Welcome to your personal ‘desirability’ score
Make no mistake: nothing about the Tinder algorithm is random. When you open the app to get swiping, you might think that the profiles you are seeing are just a random bunch of people that fit your age/gender preferences and live relatively close. Think again. Tinder wants to match as many couples as possible and designs its algorithm to put certain profiles in front of you. Of course, you’re free to swipe right to your heart’s delight and ignore the people Tinder recommends, but the algorithm penalises you for swiping left too much. So how does Tinder decide whose profiles to show you?

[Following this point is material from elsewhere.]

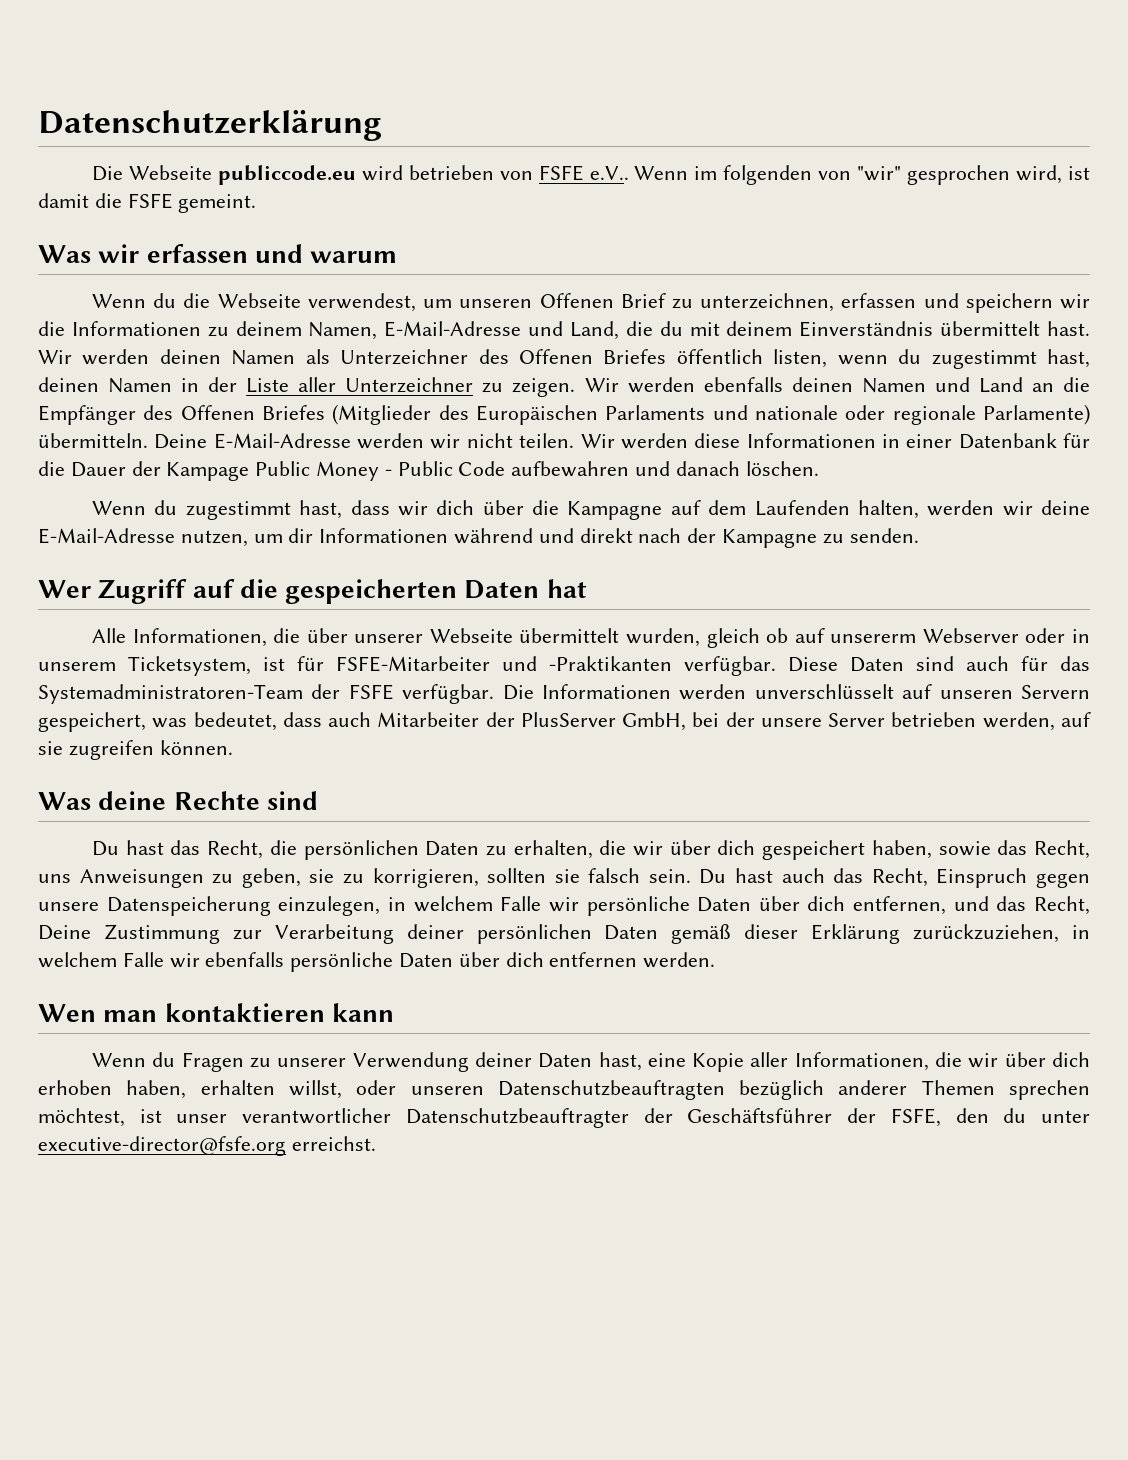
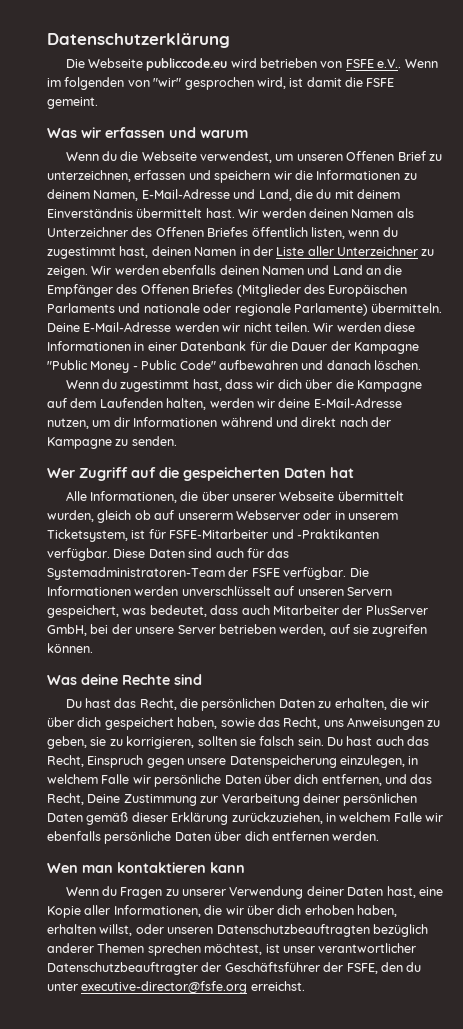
[166,461,311,481] Kampage Public -> [354,342,419,354] [47,360,88,370] Kampagne "Public
[458,461,506,476] Code -> [179,360,216,370] Code"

A few years ago, Tinder made the mistake of showing a journalist what was actually under the algorithm’s hood — and it wasn’t pretty. As that journalist details, the Tinder algorithm allocates every user a personalised ‘desirability’ score, to represent how much of a catch any particular person is. Users are then sorted into ‘tiers’ based on their desirability score, and that was, in essence, the algorithm: you get presented with people approximately your level of attractiveness when you swipe.